Haben Sie Strategien, um die Identifikation der MitarbeiterInnen mit dem Unternehmen zu fördern?

Baudisch: Mein Partner und ich haben sehr rasch erkannt, dass sich unsere MitarbeiterInnen noch stärker mit ihrer Arbeit identifizieren, wenn sie wissen, was im Unternehmen sonst noch passiert. Darum versuchen wir, alle relevanten Informationen über möglichst viele offene Kommunikationskanäle in Fluss zu halten.

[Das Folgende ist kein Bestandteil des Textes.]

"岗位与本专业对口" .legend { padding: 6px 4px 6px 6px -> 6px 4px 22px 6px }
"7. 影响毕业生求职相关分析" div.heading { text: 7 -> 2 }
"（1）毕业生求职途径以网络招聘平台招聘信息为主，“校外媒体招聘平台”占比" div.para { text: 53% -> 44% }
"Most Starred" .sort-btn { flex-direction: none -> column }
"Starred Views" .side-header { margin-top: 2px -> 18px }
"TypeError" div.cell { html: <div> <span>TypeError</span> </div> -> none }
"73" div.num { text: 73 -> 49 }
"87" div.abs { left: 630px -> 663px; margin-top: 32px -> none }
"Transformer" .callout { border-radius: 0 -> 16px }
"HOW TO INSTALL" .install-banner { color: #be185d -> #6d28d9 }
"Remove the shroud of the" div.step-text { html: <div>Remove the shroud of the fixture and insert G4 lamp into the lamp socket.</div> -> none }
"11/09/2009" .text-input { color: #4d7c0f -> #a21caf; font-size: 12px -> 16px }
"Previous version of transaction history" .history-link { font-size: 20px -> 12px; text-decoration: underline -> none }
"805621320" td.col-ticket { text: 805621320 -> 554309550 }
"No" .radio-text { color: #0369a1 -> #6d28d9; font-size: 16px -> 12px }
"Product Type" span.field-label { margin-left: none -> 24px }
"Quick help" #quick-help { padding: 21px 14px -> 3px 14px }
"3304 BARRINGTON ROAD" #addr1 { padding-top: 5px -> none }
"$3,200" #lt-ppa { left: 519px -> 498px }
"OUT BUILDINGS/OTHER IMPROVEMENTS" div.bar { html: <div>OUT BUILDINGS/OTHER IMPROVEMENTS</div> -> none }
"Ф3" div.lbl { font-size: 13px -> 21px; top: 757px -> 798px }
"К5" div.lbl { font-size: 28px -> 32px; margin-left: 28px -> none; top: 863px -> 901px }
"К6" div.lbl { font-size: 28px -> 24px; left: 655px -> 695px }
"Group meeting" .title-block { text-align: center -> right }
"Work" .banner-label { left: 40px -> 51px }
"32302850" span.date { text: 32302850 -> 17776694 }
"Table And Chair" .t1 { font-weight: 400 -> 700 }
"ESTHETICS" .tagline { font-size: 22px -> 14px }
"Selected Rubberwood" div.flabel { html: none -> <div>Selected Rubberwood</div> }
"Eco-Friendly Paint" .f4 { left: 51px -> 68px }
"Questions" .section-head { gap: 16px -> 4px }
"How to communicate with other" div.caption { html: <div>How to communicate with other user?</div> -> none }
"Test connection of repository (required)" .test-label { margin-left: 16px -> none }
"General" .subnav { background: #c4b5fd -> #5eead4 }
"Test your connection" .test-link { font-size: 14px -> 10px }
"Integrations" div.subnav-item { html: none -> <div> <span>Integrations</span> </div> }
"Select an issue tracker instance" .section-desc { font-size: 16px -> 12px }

Wie schaut das konkret aus?

Baudisch: Wir haben die ganz normalen wöchentlichen Jour fixes in den jeweiligen Teams, bei denen interne Projekte besprochen werden. Darüber hinaus finden alle zwei Wochen teamübergreifende, kurze Standup-Meetings im zentralen Gemeinschaftsraum des Büros statt. Alle zwei Monate gibt es dann auch die so genannten MIB’s – Management and Innovation Breakfasts. Bei einem gemütlichen Frühstück mit Kaffee, Brötchen und Croissants besprechen wir alles, was gerade aktuell ist. Diese Art der Meetings sind einfach wichtig für den sozialen Zusammenhalt im Team. Und unser Chief Happiness Officer sorgt dafür, dass es allen MitarbeiterInnen im Unternehmen auch gut geht und dass sie sich wohlfühlen. Die Kollegin, die diese Rolle übernommen hat, ist dafür zuständig Firmenevents wie Trainings oder Feiern zu organisieren. Und sie hat stets ein offenes Ohr und Auge für persönliche Anliegen der MitarbeiterInnen, die eher unter vier Augen angesprochen werden. Ich halte es hier wie Marcel Koller: Wenn das Zusammenspiel im Team nicht passt, helfen auch die besten Strategien nichts.